* **Try it**: Among the lines below, a stretch begins at the one with "Sowobi Yunsu | Fielder_final: Joel" and ends at the one with "Omara Ronald | Allowance". Repeat that stretch exactly, ends included.

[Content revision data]
Content starts
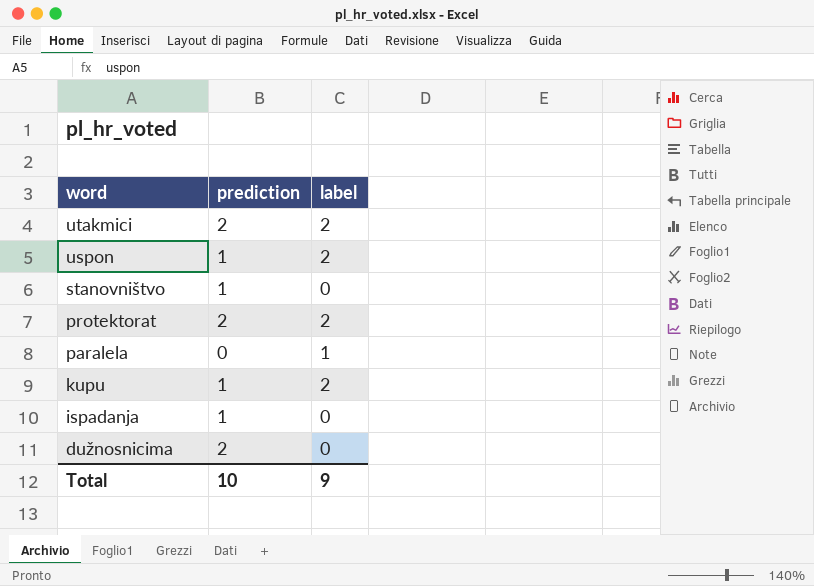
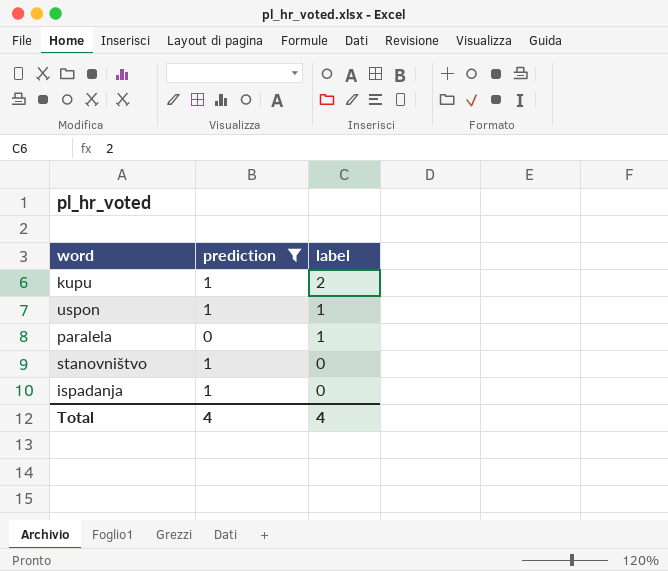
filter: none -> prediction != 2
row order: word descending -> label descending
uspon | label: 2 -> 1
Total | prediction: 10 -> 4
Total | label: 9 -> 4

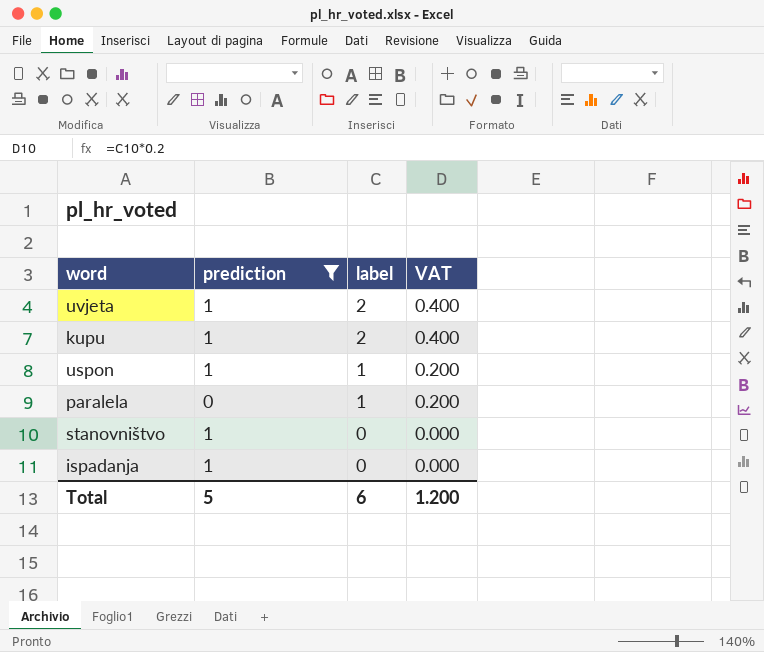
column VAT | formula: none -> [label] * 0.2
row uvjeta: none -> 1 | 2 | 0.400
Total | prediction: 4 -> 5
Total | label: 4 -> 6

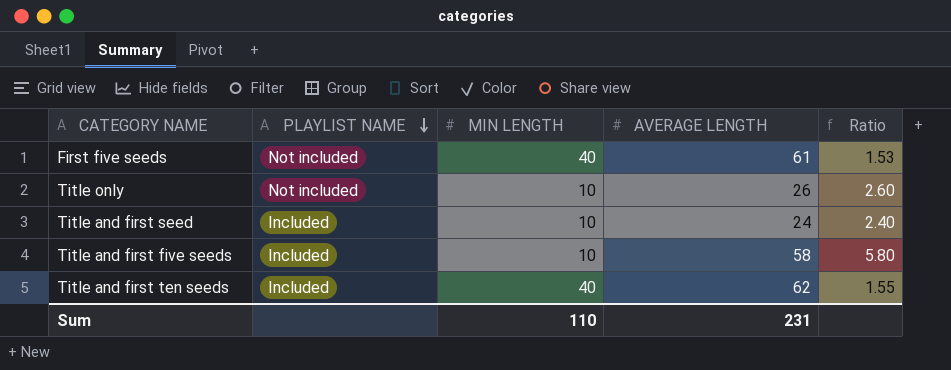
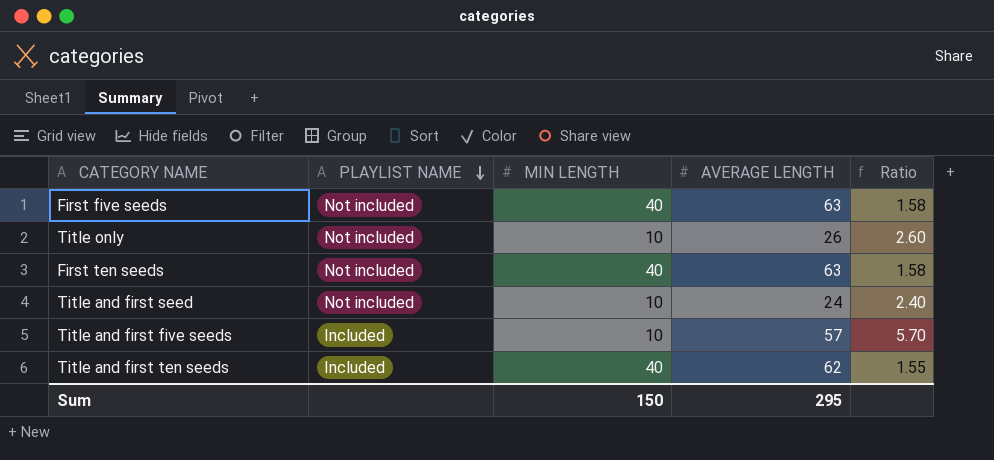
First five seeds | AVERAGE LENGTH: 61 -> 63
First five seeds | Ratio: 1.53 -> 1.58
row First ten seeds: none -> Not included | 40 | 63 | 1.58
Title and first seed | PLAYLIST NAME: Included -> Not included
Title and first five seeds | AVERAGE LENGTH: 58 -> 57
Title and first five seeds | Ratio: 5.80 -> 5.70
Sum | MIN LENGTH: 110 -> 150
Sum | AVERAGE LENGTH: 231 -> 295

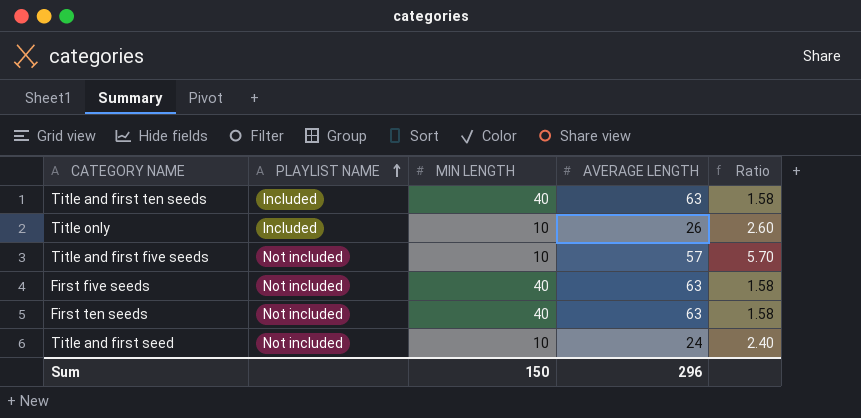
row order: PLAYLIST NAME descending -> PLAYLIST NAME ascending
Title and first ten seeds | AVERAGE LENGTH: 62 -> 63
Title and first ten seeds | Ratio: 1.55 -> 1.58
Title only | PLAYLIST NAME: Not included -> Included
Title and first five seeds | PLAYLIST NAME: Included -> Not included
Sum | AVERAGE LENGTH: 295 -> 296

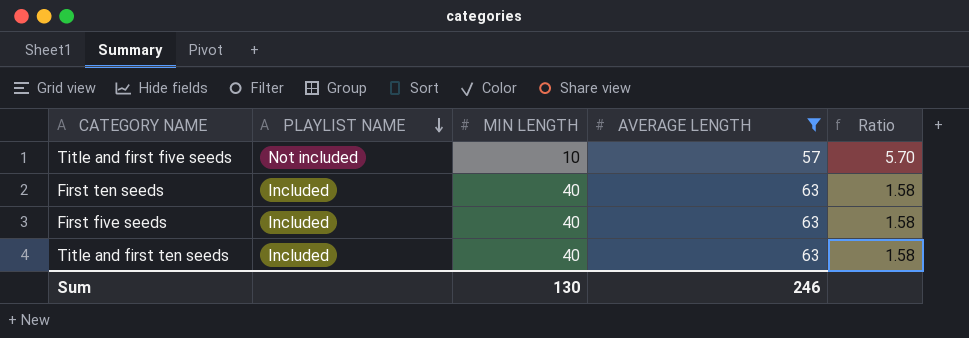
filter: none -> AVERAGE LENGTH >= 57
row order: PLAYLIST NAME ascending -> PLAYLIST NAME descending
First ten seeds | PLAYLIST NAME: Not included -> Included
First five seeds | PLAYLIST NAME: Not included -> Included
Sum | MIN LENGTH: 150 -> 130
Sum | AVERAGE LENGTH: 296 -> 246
Content ends
Content starts
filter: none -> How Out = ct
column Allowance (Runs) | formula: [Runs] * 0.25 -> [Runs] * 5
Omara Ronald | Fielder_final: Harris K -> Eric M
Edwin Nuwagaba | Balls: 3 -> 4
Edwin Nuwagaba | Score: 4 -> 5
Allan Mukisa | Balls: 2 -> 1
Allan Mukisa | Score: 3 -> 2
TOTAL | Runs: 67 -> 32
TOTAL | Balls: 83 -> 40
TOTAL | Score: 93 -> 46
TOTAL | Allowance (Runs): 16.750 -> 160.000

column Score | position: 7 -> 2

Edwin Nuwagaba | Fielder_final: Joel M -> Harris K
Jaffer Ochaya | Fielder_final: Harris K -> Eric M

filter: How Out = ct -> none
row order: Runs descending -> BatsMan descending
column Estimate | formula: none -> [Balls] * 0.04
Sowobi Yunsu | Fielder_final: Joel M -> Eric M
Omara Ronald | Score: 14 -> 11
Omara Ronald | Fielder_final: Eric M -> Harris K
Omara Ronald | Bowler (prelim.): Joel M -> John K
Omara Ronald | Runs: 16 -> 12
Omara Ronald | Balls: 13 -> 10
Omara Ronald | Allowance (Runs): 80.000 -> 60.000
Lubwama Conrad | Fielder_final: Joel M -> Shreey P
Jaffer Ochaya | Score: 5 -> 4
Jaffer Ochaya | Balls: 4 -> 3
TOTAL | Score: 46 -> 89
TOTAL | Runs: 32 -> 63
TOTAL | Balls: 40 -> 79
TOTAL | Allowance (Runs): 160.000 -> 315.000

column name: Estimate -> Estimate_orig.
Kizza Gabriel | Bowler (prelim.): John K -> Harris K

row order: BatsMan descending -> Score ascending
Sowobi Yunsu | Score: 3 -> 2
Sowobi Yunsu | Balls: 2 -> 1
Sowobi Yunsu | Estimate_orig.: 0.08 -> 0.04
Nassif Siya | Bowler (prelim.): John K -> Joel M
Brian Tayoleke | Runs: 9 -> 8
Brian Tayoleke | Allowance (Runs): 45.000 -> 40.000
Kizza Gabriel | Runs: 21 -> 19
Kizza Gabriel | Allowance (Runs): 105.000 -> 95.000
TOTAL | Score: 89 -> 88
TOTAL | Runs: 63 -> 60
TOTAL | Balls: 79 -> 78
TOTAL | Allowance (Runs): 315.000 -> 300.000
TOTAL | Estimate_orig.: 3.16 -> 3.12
Content ends
* **Solution for this problem**:
Sowobi Yunsu | Fielder_final: Joel M -> Eric M
Omara Ronald | Score: 14 -> 11
Omara Ronald | Fielder_final: Eric M -> Harris K
Omara Ronald | Bowler (prelim.): Joel M -> John K
Omara Ronald | Runs: 16 -> 12
Omara Ronald | Balls: 13 -> 10
Omara Ronald | Allowance (Runs): 80.000 -> 60.000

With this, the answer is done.